### WHAT YOU WILL DO
The records below are to be restated word for word, with their images omitted.

### RECORD SET
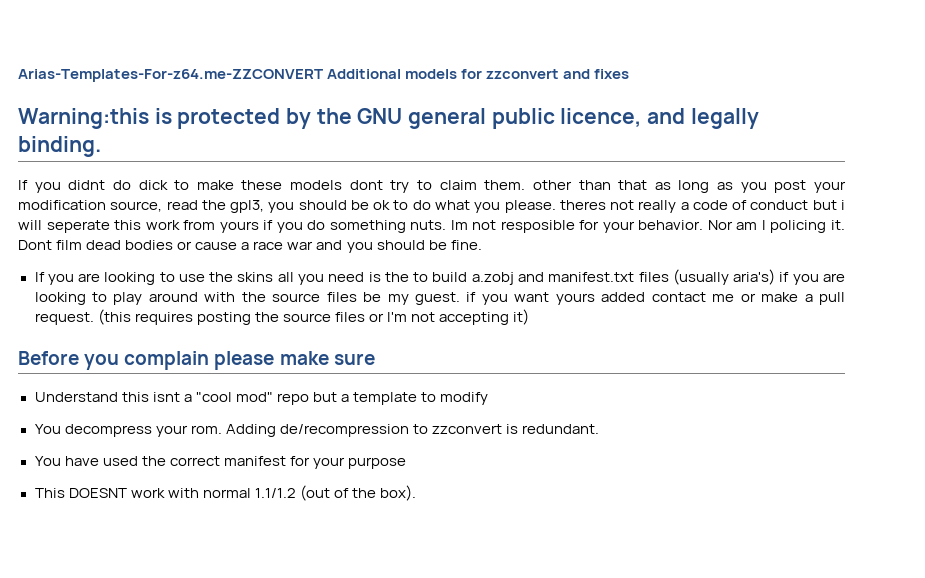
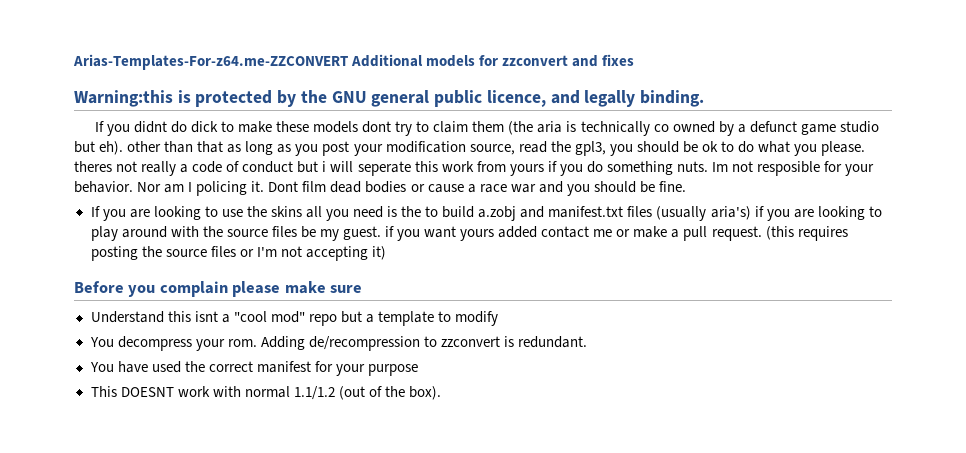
[484,180,526,190] them. -> [472,121,879,136] [74,141,124,155] them (the aria is technically co owned by a defunct game studio but eh).

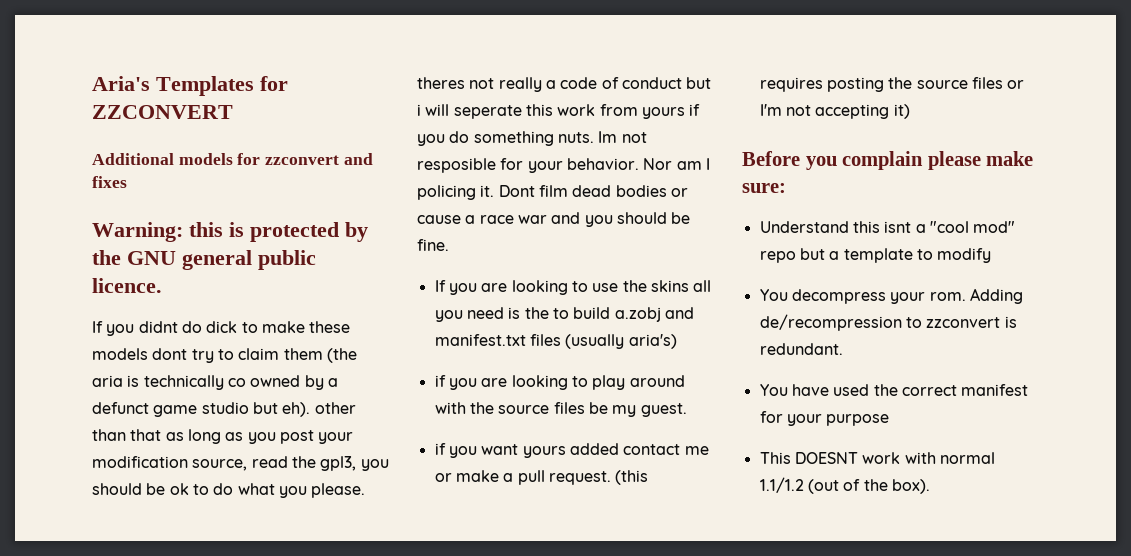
[73,54,348,70] Arias-Templates-For-z64.me-ZZCONVERT -> [92,76,288,96] [92,105,233,119] Aria's Templates for ZZCONVERT //
[74,90,173,107] Warning:this -> [92,222,223,242] Warning: this
[486,90,704,107] licence, and legally binding. -> [92,278,162,293] licence.
(751, 213) none -> (677, 341) //
(381, 233) none -> (687, 410) //
[330,285,363,293] sure -> [742,183,786,193] sure:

### REPLY
[484,180,526,190] them. -> [472,121,879,136] [74,141,124,155] them (the aria is technically co owned by a defunct game studio but eh).

[73,54,348,70] Arias-Templates-For-z64.me-ZZCONVERT -> [92,76,288,96] [92,105,233,119] Aria's Templates for ZZCONVERT //
[74,90,173,107] Warning:this -> [92,222,223,242] Warning: this
[486,90,704,107] licence, and legally binding. -> [92,278,162,293] licence.
(751, 213) none -> (677, 341) //
(381, 233) none -> (687, 410) //
[330,285,363,293] sure -> [742,183,786,193] sure:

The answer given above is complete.